Directions for this task: Copy every record exactly. Nothing may be skipped.

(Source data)
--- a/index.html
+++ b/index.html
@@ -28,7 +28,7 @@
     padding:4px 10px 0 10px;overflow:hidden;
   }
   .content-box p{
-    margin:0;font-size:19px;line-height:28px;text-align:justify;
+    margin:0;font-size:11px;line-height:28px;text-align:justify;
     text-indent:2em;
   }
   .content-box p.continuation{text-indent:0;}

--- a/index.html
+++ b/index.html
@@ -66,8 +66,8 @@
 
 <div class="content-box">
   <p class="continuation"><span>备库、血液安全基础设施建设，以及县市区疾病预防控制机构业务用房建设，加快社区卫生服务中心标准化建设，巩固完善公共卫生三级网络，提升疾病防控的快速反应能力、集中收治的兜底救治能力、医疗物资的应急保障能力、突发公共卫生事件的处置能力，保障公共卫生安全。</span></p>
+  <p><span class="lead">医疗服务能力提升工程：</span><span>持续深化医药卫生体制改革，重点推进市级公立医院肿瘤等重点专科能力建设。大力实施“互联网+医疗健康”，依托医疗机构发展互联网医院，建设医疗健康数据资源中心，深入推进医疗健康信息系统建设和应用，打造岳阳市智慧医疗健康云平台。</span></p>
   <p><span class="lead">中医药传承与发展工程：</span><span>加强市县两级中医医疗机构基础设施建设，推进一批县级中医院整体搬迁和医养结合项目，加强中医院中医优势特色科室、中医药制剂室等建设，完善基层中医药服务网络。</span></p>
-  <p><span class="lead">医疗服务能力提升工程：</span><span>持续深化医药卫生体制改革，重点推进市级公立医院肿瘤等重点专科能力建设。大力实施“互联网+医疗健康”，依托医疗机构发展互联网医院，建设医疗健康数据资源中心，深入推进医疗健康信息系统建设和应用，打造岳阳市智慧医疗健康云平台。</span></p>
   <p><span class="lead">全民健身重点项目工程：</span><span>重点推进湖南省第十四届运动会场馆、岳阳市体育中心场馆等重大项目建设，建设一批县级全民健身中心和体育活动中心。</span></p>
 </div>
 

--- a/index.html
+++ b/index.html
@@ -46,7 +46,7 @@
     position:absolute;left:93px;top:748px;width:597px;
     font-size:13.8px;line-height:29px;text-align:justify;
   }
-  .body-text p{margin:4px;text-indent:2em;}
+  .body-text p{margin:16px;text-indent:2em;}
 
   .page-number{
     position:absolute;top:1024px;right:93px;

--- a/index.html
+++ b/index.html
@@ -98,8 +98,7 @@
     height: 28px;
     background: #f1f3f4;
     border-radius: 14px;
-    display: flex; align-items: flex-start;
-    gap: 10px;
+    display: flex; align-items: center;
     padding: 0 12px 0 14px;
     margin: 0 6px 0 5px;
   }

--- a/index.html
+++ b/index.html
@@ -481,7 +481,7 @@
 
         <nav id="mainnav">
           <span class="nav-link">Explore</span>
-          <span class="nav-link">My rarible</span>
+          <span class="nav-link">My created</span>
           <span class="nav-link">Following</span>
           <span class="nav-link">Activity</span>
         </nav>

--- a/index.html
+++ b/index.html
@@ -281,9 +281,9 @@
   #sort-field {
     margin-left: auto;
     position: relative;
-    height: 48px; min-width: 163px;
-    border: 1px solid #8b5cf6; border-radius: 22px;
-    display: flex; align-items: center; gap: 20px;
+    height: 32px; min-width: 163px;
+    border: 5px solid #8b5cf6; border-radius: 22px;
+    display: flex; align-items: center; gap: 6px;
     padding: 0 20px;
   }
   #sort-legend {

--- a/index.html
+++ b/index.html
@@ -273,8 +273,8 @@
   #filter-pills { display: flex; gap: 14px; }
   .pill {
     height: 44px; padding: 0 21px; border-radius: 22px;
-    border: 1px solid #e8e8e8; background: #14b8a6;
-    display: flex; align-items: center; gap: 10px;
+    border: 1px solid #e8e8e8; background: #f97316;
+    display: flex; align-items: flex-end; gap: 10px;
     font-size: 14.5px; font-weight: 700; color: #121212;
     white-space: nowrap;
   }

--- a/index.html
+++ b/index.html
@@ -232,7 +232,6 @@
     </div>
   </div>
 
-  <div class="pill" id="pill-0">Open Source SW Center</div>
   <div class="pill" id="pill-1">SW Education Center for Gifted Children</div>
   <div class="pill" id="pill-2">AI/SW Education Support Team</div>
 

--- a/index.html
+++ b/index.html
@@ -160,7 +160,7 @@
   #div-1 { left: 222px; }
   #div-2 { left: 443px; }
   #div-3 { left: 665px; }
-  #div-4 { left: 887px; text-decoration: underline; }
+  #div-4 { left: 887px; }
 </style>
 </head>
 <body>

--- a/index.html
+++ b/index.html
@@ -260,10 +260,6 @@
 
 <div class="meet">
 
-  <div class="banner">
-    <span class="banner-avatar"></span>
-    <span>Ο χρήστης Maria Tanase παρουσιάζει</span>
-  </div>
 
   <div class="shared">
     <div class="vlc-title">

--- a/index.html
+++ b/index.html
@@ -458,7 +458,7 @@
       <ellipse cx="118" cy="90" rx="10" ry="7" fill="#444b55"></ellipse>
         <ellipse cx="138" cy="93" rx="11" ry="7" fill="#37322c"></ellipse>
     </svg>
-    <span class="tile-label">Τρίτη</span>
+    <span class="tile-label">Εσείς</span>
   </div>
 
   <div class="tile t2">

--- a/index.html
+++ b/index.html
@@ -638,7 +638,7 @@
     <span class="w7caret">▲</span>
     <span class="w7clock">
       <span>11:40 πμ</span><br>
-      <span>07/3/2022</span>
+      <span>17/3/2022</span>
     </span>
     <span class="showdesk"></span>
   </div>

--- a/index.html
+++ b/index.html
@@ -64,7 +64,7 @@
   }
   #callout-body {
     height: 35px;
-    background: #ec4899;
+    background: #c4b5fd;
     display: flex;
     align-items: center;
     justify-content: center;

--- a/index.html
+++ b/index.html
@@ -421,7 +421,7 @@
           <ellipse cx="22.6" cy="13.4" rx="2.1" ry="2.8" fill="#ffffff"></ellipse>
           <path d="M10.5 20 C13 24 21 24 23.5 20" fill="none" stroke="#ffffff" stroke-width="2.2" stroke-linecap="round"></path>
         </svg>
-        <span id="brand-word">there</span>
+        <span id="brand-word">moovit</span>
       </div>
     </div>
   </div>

Solution to the problem:
--- a/index.html
+++ b/index.html
@@ -28,7 +28,7 @@
     padding:4px 10px 0 10px;overflow:hidden;
   }
   .content-box p{
-    margin:0;font-size:19px;line-height:28px;text-align:justify;
+    margin:0;font-size:11px;line-height:28px;text-align:justify;
     text-indent:2em;
   }
   .content-box p.continuation{text-indent:0;}

--- a/index.html
+++ b/index.html
@@ -66,8 +66,8 @@
 
 <div class="content-box">
   <p class="continuation"><span>备库、血液安全基础设施建设，以及县市区疾病预防控制机构业务用房建设，加快社区卫生服务中心标准化建设，巩固完善公共卫生三级网络，提升疾病防控的快速反应能力、集中收治的兜底救治能力、医疗物资的应急保障能力、突发公共卫生事件的处置能力，保障公共卫生安全。</span></p>
+  <p><span class="lead">医疗服务能力提升工程：</span><span>持续深化医药卫生体制改革，重点推进市级公立医院肿瘤等重点专科能力建设。大力实施“互联网+医疗健康”，依托医疗机构发展互联网医院，建设医疗健康数据资源中心，深入推进医疗健康信息系统建设和应用，打造岳阳市智慧医疗健康云平台。</span></p>
   <p><span class="lead">中医药传承与发展工程：</span><span>加强市县两级中医医疗机构基础设施建设，推进一批县级中医院整体搬迁和医养结合项目，加强中医院中医优势特色科室、中医药制剂室等建设，完善基层中医药服务网络。</span></p>
-  <p><span class="lead">医疗服务能力提升工程：</span><span>持续深化医药卫生体制改革，重点推进市级公立医院肿瘤等重点专科能力建设。大力实施“互联网+医疗健康”，依托医疗机构发展互联网医院，建设医疗健康数据资源中心，深入推进医疗健康信息系统建设和应用，打造岳阳市智慧医疗健康云平台。</span></p>
   <p><span class="lead">全民健身重点项目工程：</span><span>重点推进湖南省第十四届运动会场馆、岳阳市体育中心场馆等重大项目建设，建设一批县级全民健身中心和体育活动中心。</span></p>
 </div>
 

--- a/index.html
+++ b/index.html
@@ -46,7 +46,7 @@
     position:absolute;left:93px;top:748px;width:597px;
     font-size:13.8px;line-height:29px;text-align:justify;
   }
-  .body-text p{margin:4px;text-indent:2em;}
+  .body-text p{margin:16px;text-indent:2em;}
 
   .page-number{
     position:absolute;top:1024px;right:93px;

--- a/index.html
+++ b/index.html
@@ -98,8 +98,7 @@
     height: 28px;
     background: #f1f3f4;
     border-radius: 14px;
-    display: flex; align-items: flex-start;
-    gap: 10px;
+    display: flex; align-items: center;
     padding: 0 12px 0 14px;
     margin: 0 6px 0 5px;
   }

--- a/index.html
+++ b/index.html
@@ -481,7 +481,7 @@
 
         <nav id="mainnav">
           <span class="nav-link">Explore</span>
-          <span class="nav-link">My rarible</span>
+          <span class="nav-link">My created</span>
           <span class="nav-link">Following</span>
           <span class="nav-link">Activity</span>
         </nav>

--- a/index.html
+++ b/index.html
@@ -281,9 +281,9 @@
   #sort-field {
     margin-left: auto;
     position: relative;
-    height: 48px; min-width: 163px;
-    border: 1px solid #8b5cf6; border-radius: 22px;
-    display: flex; align-items: center; gap: 20px;
+    height: 32px; min-width: 163px;
+    border: 5px solid #8b5cf6; border-radius: 22px;
+    display: flex; align-items: center; gap: 6px;
     padding: 0 20px;
   }
   #sort-legend {

--- a/index.html
+++ b/index.html
@@ -273,8 +273,8 @@
   #filter-pills { display: flex; gap: 14px; }
   .pill {
     height: 44px; padding: 0 21px; border-radius: 22px;
-    border: 1px solid #e8e8e8; background: #14b8a6;
-    display: flex; align-items: center; gap: 10px;
+    border: 1px solid #e8e8e8; background: #f97316;
+    display: flex; align-items: flex-end; gap: 10px;
     font-size: 14.5px; font-weight: 700; color: #121212;
     white-space: nowrap;
   }

--- a/index.html
+++ b/index.html
@@ -232,7 +232,6 @@
     </div>
   </div>
 
-  <div class="pill" id="pill-0">Open Source SW Center</div>
   <div class="pill" id="pill-1">SW Education Center for Gifted Children</div>
   <div class="pill" id="pill-2">AI/SW Education Support Team</div>
 

--- a/index.html
+++ b/index.html
@@ -160,7 +160,7 @@
   #div-1 { left: 222px; }
   #div-2 { left: 443px; }
   #div-3 { left: 665px; }
-  #div-4 { left: 887px; text-decoration: underline; }
+  #div-4 { left: 887px; }
 </style>
 </head>
 <body>

--- a/index.html
+++ b/index.html
@@ -260,10 +260,6 @@
 
 <div class="meet">
 
-  <div class="banner">
-    <span class="banner-avatar"></span>
-    <span>Ο χρήστης Maria Tanase παρουσιάζει</span>
-  </div>
 
   <div class="shared">
     <div class="vlc-title">

--- a/index.html
+++ b/index.html
@@ -458,7 +458,7 @@
       <ellipse cx="118" cy="90" rx="10" ry="7" fill="#444b55"></ellipse>
         <ellipse cx="138" cy="93" rx="11" ry="7" fill="#37322c"></ellipse>
     </svg>
-    <span class="tile-label">Τρίτη</span>
+    <span class="tile-label">Εσείς</span>
   </div>
 
   <div class="tile t2">

--- a/index.html
+++ b/index.html
@@ -638,7 +638,7 @@
     <span class="w7caret">▲</span>
     <span class="w7clock">
       <span>11:40 πμ</span><br>
-      <span>07/3/2022</span>
+      <span>17/3/2022</span>
     </span>
     <span class="showdesk"></span>
   </div>

--- a/index.html
+++ b/index.html
@@ -64,7 +64,7 @@
   }
   #callout-body {
     height: 35px;
-    background: #ec4899;
+    background: #c4b5fd;
     display: flex;
     align-items: center;
     justify-content: center;

--- a/index.html
+++ b/index.html
@@ -421,7 +421,7 @@
           <ellipse cx="22.6" cy="13.4" rx="2.1" ry="2.8" fill="#ffffff"></ellipse>
           <path d="M10.5 20 C13 24 21 24 23.5 20" fill="none" stroke="#ffffff" stroke-width="2.2" stroke-linecap="round"></path>
         </svg>
-        <span id="brand-word">there</span>
+        <span id="brand-word">moovit</span>
       </div>
     </div>
   </div>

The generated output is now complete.